◆ WHAT THE TASK ASKS
Return each line of the records below in which the string "WAIST" turns up.

◆ THE INPUT
•••••

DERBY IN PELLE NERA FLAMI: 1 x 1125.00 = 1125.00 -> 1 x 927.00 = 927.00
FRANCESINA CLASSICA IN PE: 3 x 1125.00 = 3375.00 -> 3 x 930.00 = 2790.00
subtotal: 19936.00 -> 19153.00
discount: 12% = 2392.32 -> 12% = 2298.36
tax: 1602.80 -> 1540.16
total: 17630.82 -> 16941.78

•••••

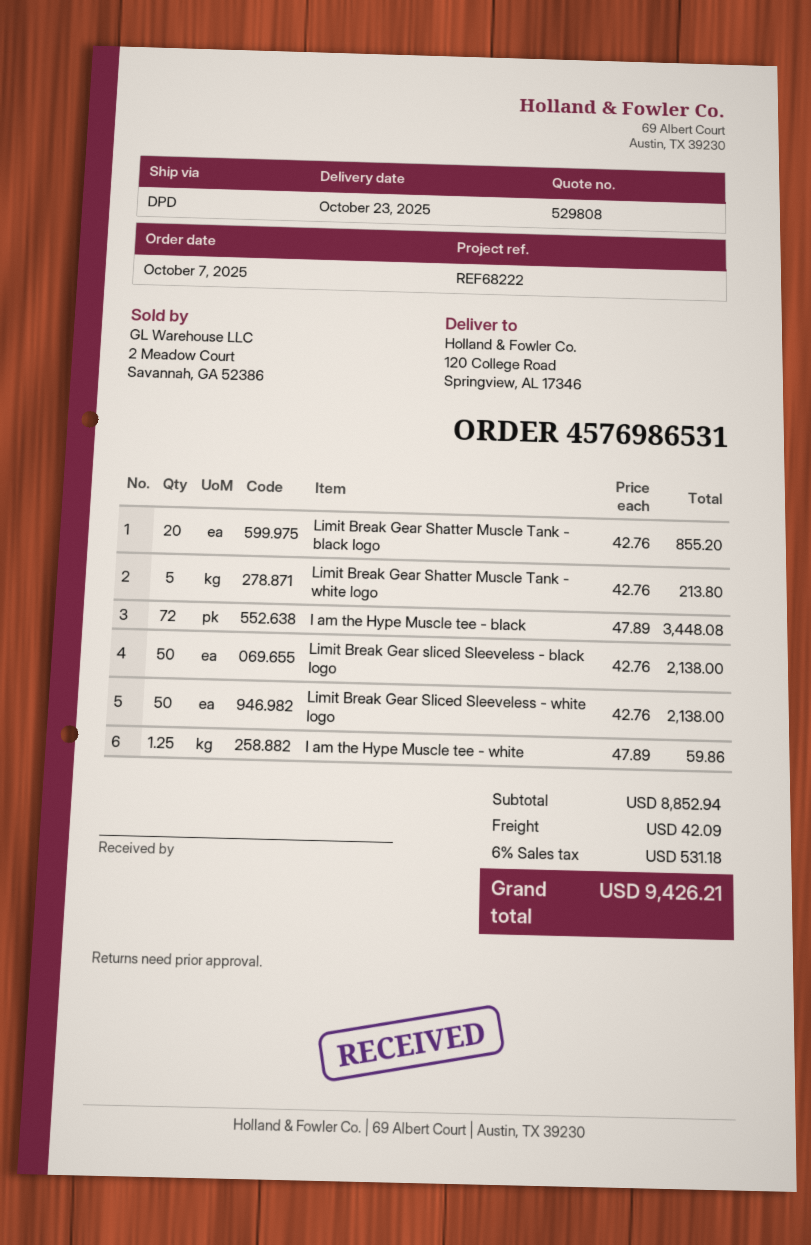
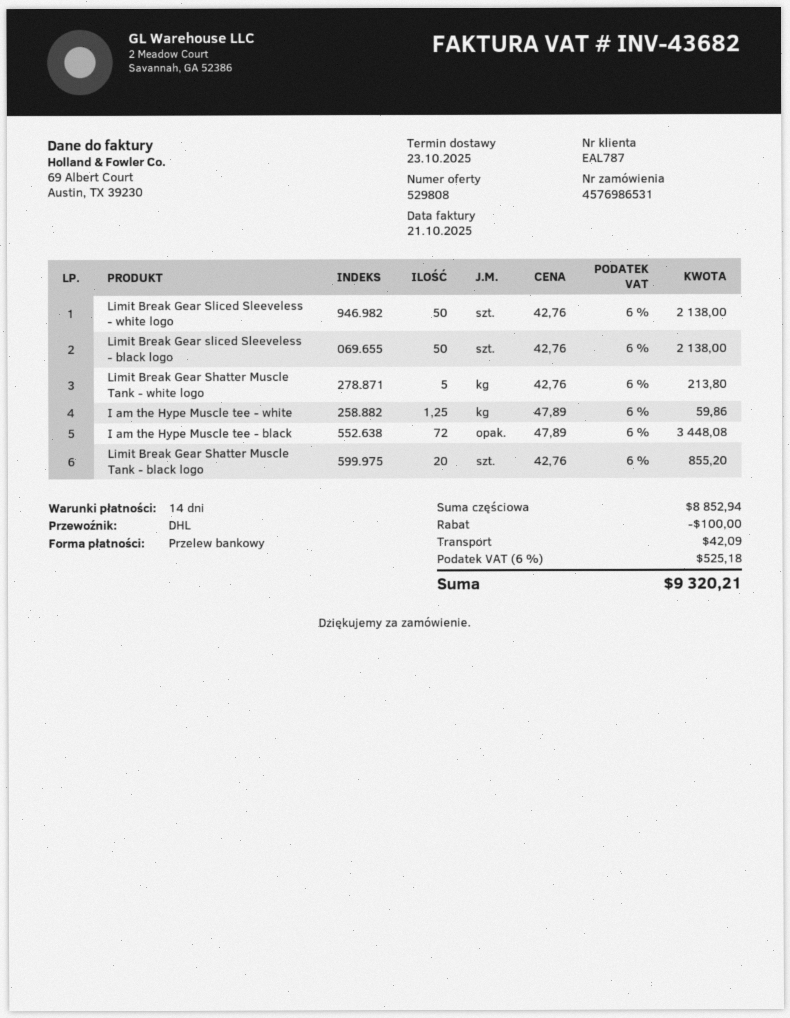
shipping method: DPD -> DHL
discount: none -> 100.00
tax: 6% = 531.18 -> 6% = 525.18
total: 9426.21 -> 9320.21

•••••

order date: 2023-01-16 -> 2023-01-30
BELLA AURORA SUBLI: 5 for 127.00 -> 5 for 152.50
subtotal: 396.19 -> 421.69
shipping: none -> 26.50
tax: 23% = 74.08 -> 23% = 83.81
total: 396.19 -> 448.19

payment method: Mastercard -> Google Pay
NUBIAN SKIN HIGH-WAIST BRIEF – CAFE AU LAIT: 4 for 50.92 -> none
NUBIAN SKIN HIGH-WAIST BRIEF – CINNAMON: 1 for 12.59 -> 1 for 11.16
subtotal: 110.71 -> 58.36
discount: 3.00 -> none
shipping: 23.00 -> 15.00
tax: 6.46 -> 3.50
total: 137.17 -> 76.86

•••••

◆ ANSWER AREA
NUBIAN SKIN HIGH-WAIST BRIEF – CAFE AU LAIT: 4 for 50.92 -> none
NUBIAN SKIN HIGH-WAIST BRIEF – CINNAMON: 1 for 12.59 -> 1 for 11.16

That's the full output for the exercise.